羅臼の最大の特徴は、陸地からシャチの姿が見えるほど、人間の生活と彼らとの距離が近いことです。
 
今回の展示を企画した「羅臼海域連絡協議会」では、海の野生動物の保護と持続可能な観光利用の両立を目指し、多様な立場の人々と協力をしながら活動を続けています。取組の中で、この豊かな環境を次世代へ引き継ぐため、シャチをはじめとする希少な生き物たちとの「適切な距離」を守るための観察ルールを設けています。本展示では、協議会が遵守しているルールについても紹介しています。
 
また、展示期間中には「シャチのおはなし会」も開催されます。
シャチの研究グループ「北海道シャチ研究大学連合(Uni-HORP)」の調査研究により、わかってきたシャチの生態についてお話を聞くことができます。
 
〇知床羅臼のシャチおはなし会~こんなことがわかってきました~
日時:2026年5月16日(土)14時~16時
会場:知床羅臼ビジターセンター レクチャールーム
定員:50名(超えた場合は立ち見になる可能性があります)
お問合せ:知床財団(TEL:0153-87-2828)

講演内容
・「シャチの家族の物語 -知床のシャチ長期研究で見えてきたこと-」 大泉宏(東海大学)

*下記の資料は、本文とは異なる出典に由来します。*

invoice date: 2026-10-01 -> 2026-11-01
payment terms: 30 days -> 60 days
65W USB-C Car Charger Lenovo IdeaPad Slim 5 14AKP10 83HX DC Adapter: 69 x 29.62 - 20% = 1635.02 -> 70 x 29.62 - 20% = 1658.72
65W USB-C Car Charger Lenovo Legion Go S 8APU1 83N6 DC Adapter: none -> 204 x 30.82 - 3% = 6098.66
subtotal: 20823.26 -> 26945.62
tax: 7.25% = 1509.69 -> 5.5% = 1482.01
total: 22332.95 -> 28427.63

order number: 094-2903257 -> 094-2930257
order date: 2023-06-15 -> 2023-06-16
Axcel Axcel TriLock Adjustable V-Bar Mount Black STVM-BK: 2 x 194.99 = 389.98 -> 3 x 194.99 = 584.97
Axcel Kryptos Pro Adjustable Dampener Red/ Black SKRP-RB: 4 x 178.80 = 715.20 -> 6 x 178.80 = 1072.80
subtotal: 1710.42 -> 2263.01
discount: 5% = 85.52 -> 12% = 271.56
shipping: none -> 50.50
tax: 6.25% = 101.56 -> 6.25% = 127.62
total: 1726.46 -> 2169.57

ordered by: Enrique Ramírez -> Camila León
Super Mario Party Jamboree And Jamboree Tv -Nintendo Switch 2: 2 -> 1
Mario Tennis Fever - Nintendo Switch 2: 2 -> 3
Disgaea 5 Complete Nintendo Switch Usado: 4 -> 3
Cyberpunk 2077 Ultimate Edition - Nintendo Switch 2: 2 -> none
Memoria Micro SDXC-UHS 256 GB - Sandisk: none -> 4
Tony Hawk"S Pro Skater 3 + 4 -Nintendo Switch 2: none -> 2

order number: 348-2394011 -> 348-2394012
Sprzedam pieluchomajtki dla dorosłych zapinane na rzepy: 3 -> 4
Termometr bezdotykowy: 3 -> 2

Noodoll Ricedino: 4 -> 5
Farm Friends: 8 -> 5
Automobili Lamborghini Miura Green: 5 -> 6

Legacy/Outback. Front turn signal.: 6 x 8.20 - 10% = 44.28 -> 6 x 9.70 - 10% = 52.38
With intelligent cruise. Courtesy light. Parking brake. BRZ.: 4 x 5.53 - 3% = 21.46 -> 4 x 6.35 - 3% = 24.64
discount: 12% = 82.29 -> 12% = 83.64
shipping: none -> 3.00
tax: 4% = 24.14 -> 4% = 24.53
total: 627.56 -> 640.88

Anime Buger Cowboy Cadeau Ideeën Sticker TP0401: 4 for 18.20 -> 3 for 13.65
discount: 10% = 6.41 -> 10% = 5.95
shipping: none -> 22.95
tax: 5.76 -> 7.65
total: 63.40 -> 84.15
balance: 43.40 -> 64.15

・「シャチの鳴音からわかること」 中原史生(常磐大学)
・「シャチの生態調査 -DNAから何が見える?-」 北夕紀(東海大学)
・総合討論 モデレーター 三谷曜子(京都大学)
 
観光クルーズでシャチに出会い、展示や講演会で生態を深く知る。まさにシャチ尽くしのこの期間にぜひ、ビジターセンターまでお立ち寄りください。
皆様のご来館を心よりお待ちしています。